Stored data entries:
────────────────────────────────────────

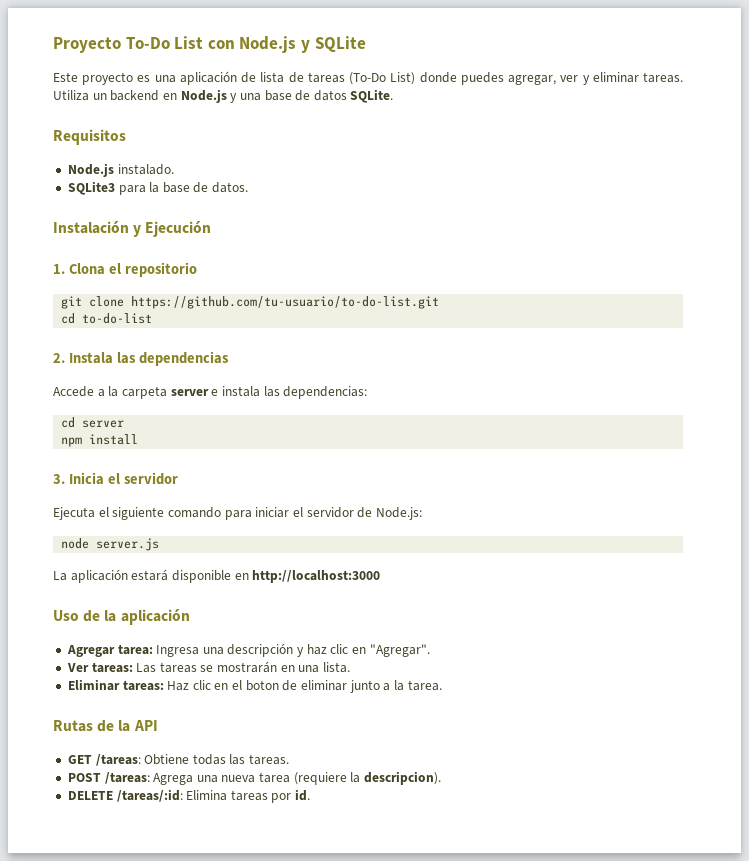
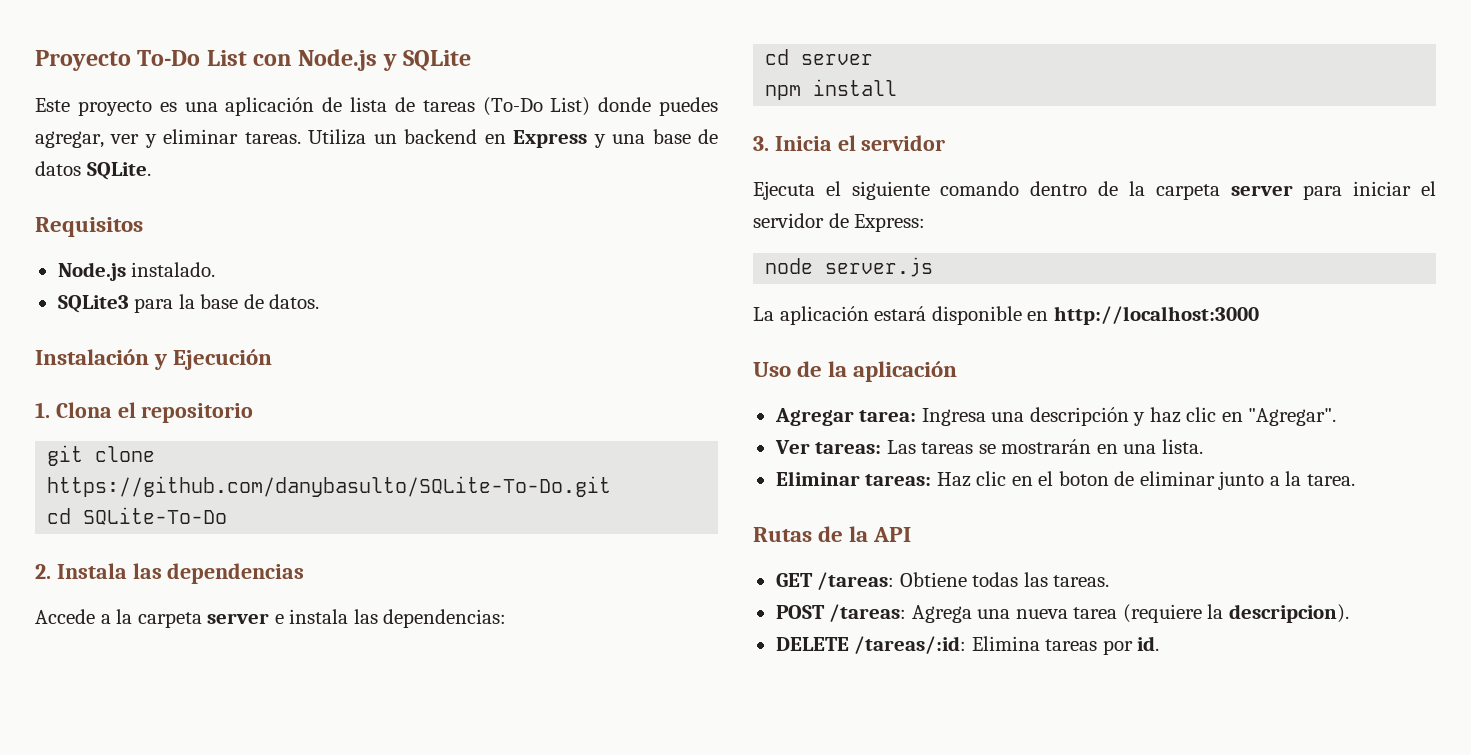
- Utiliza un backend en Node.js y una base de datos SQLite.
+ Utiliza un backend en Express y una base de datos SQLite.
- git clone https://github.com/tu-usuario/to-do-list.git
- cd to-do-list
+ git clone https://github.com/danybasulto/SQLite-To-Do.git
+ cd SQLite-To-Do
- Ejecuta el siguiente comando para iniciar el servidor de Node.js:
+ Ejecuta el siguiente comando dentro de la carpeta server para iniciar el servidor de Express:

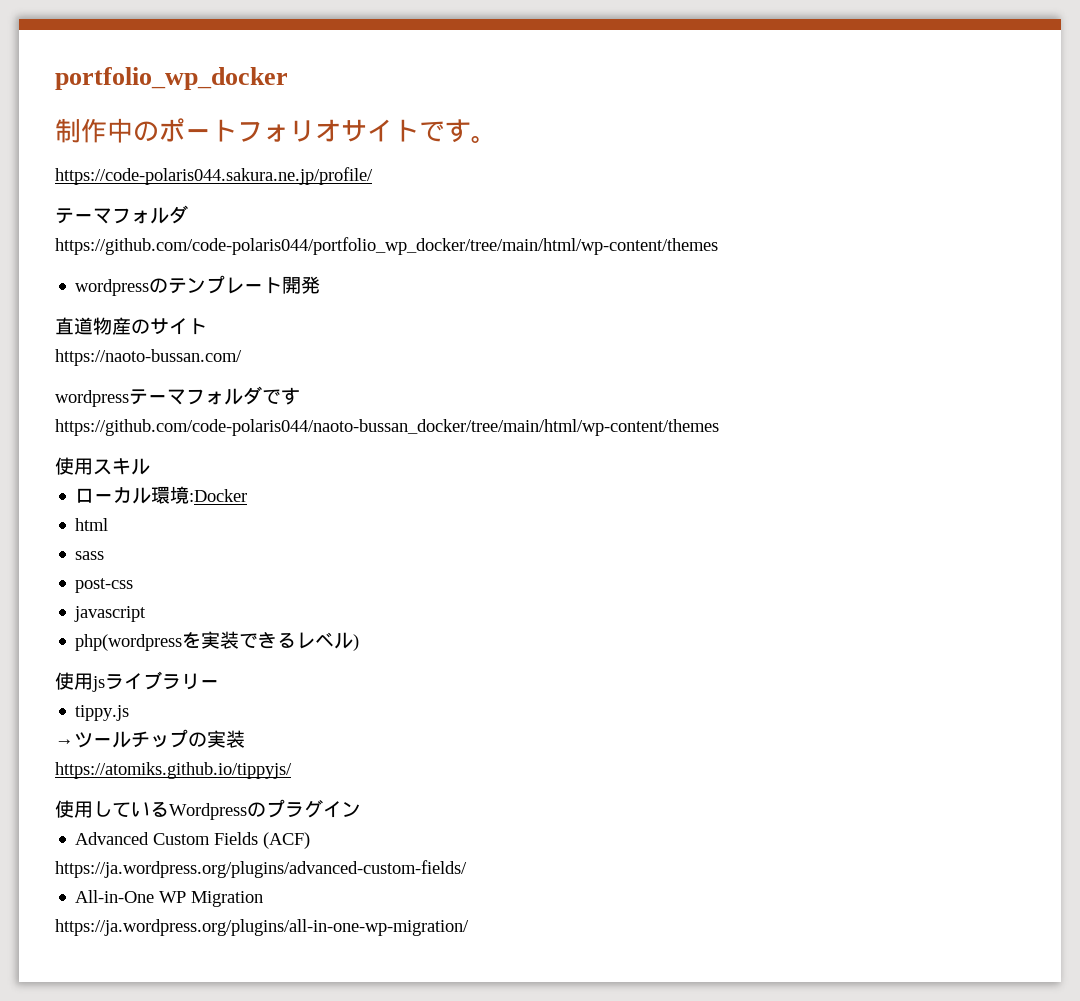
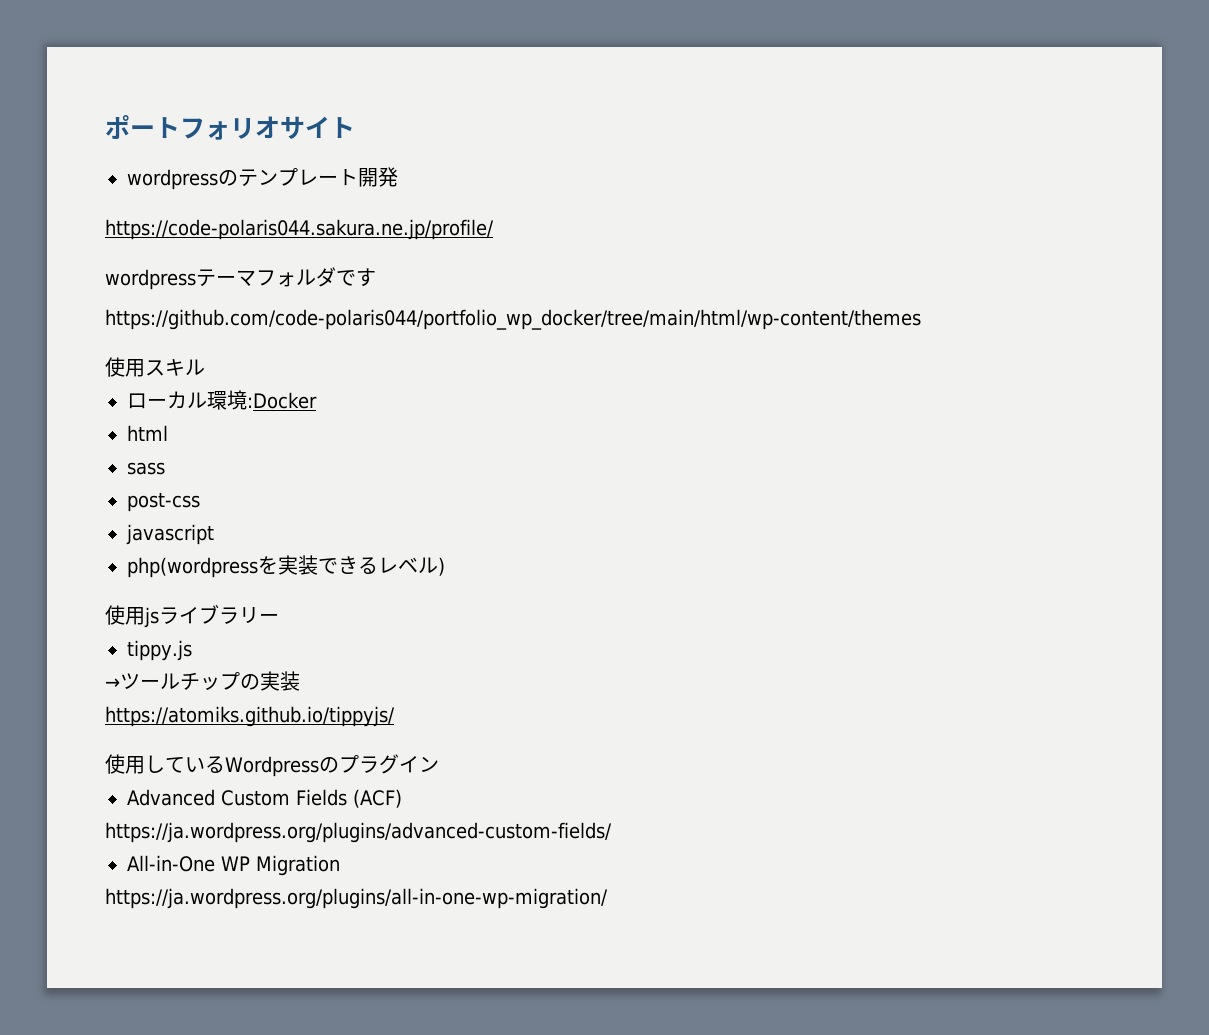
- portfolio_wp_docker
- 制作中のポートフォリオサイトです。
- https://code-polaris044.sakura.ne.jp/profile/
- テーマフォルダ
- https://github.com/code-polaris044/portfolio_wp_docker/tree/main/html/wp-content/themes
+ ポートフォリオサイト
- 直道物産のサイト
- https://naoto-bussan.com/
+ https://code-polaris044.sakura.ne.jp/profile/
- https://github.com/code-polaris044/naoto-bussan_docker/tree/main/html/wp-content/themes
+ https://github.com/code-polaris044/portfolio_wp_docker/tree/main/html/wp-content/themes

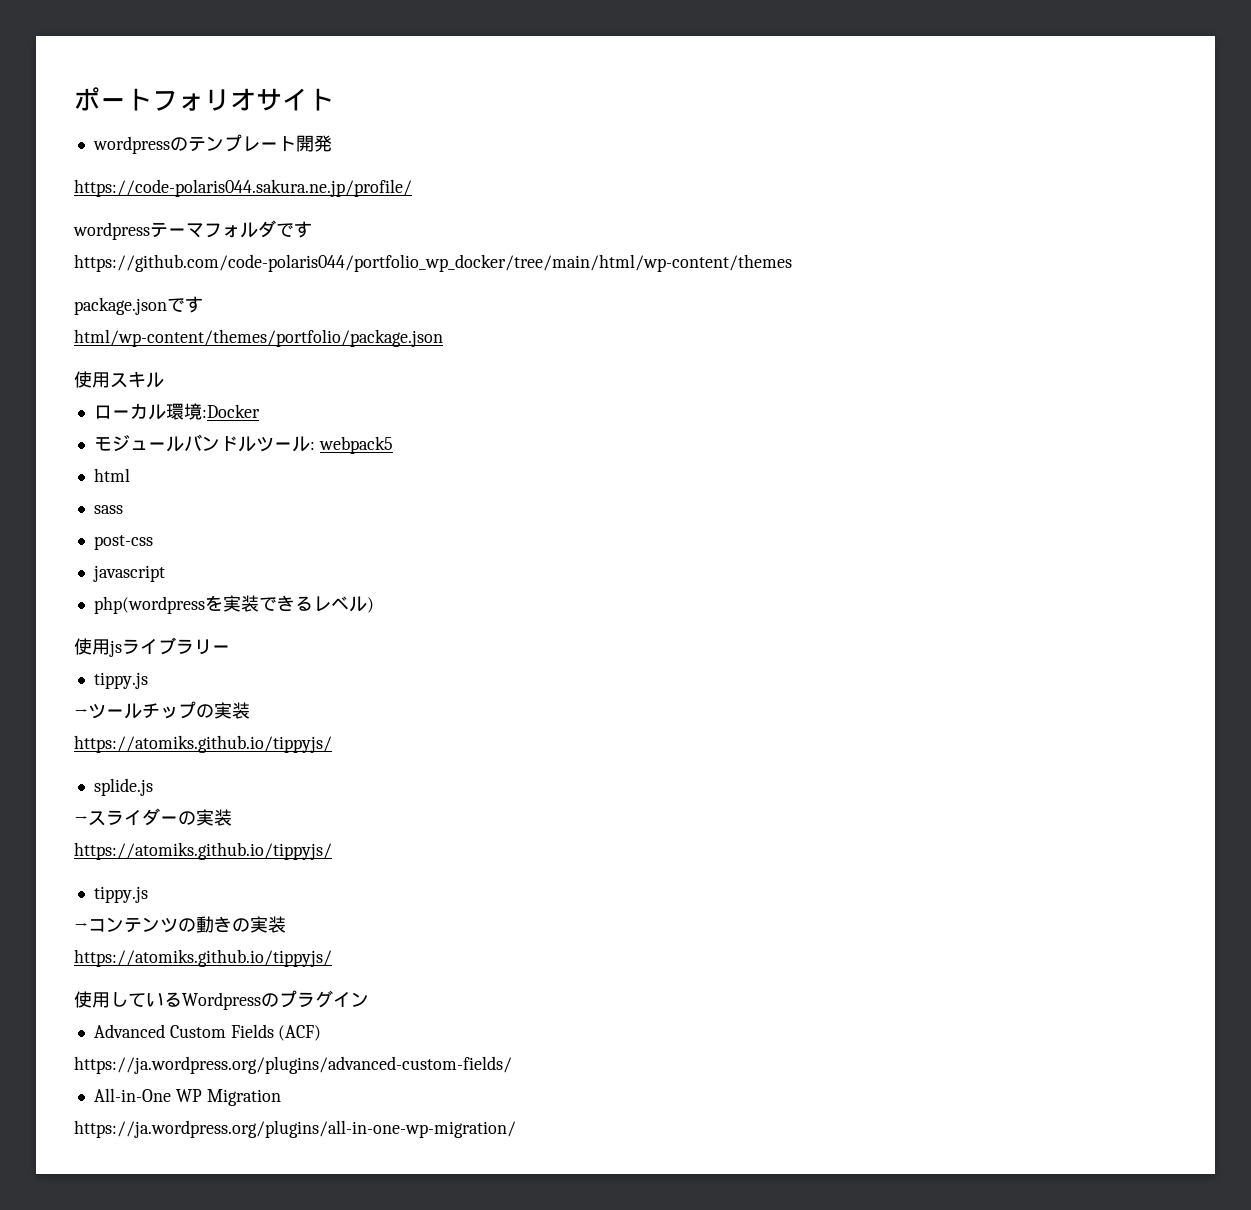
+ package.jsonです
+ html/wp-content/themes/portfolio/package.json
+ モジュールバンドルツール: webpack5
+ splide.js
+ →スライダーの実装
+ https://atomiks.github.io/tippyjs/
+ tippy.js
+ →コンテンツの動きの実装
+ https://atomiks.github.io/tippyjs/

────────────────────────────────────────

Print exactly the lines from the first line of the records above through the line containing "- portfolio_wp_docker", leaving out the pictures.

Exercise result:
- Utiliza un backend en Node.js y una base de datos SQLite.
+ Utiliza un backend en Express y una base de datos SQLite.
- git clone https://github.com/tu-usuario/to-do-list.git
- cd to-do-list
+ git clone https://github.com/danybasulto/SQLite-To-Do.git
+ cd SQLite-To-Do
- Ejecuta el siguiente comando para iniciar el servidor de Node.js:
+ Ejecuta el siguiente comando dentro de la carpeta server para iniciar el servidor de Express:

- portfolio_wp_docker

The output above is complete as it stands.